Schwesigs Einsatz für Nord Stream 2 steigert ihre Beliebtheit

Das gilt auch für Nord Stream 2. Schwesigs jüngster Coup, mit einer Umweltstiftung von US-Sanktionen bedrohten Firmen zu helfen und die Milliarden-Gaspipeline vor ihrer Haustür zu retten, ist für Kritiker plumper Etikettenschwindel. Schwesig betreibe das Geschäft für Gasexporteur Putin und dessen Cheflobbyisten Gerhard Schröder. Bei den heimischen Wählern kommt Schwesigs russlandfreundlicher Kurs offensichtlich an: Nach einer Umfrage der „Ostsee-Zeitung“ halten 71 Prozent Nord ­Stream 2 zur Sicherstellung der Energieversorgung für wichtig.

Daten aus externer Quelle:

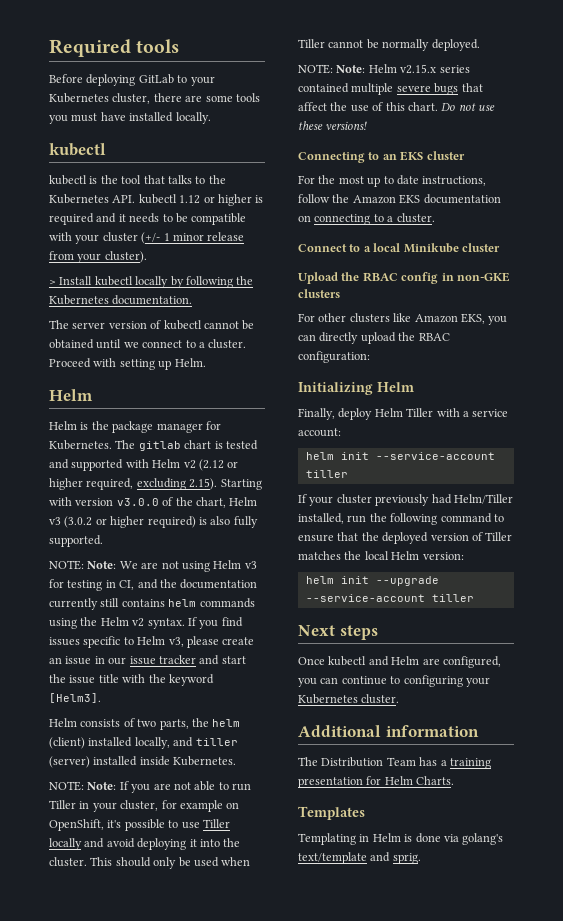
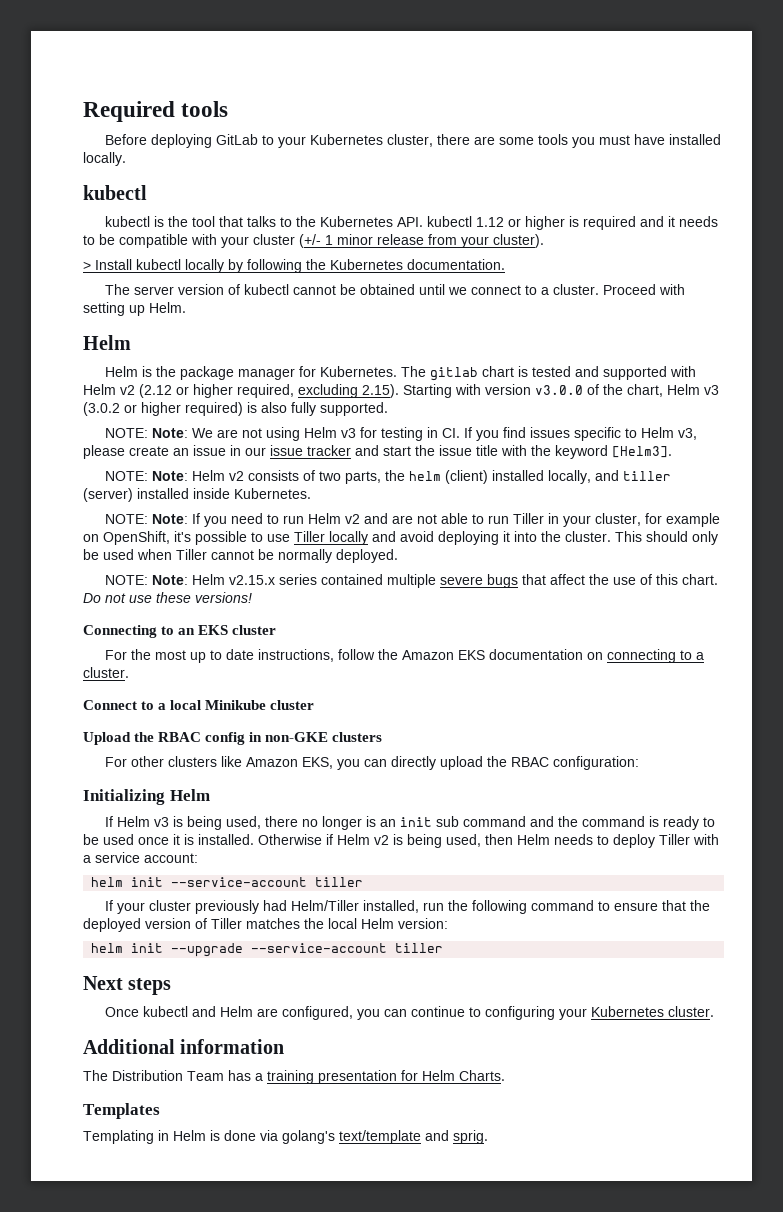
[119,579,258,590] [49,598,255,610] [49,617,185,629] CI, and the documentation currently still contains helm commands using the Helm v2 syntax. -> [441,428,460,438] CI.
[49,718,77,727] Helm -> [104,470,244,481] NOTE: Note: Helm v2
(151, 788) none -> [230,513,388,524] need to run Helm v2 and
[298,408,403,420] Finally, deploy Helm -> [104,816,715,830] [83,834,655,848] If Helm v3 is being used, there no longer is an init sub command and the command is ready to be used once it is installed. Otherwise if Helm v2 is being used, then Helm needs to deploy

Schwesigs SPD steht bei 26 Prozent, die CDU bei 24 Prozent, die AfD ist auf 14 Prozent abgerutscht. Das würde im Herbst für eine Neuauflage einer großen Koalition reichen. In der Bundes-SPD schauen immer mehr auf sie – in Zeiten, in denen mit Kanzlerkandidat und Finanzminister Olaf Scholz ein Ruck ausbleibt. Schwesig aber muss erst ihre Landtagswahl gewinnen. 2017 kam sie in Schwerin allein durch den Rücktritt von Erwin Sellering ins Amt. Dann könnte sie SPD-Parteichefin werden, in einer Doppelspitze mit dem amtierenden Generalsekretär Lars Klingbeil. Und 2025 Kanzlerkandidatin? Schwesig will noch viele Kämpfe gewinnen. Auf Platz eins ihrer Spotify-Sammlung steht der „Rocky“-Song „Eye of the Tiger“.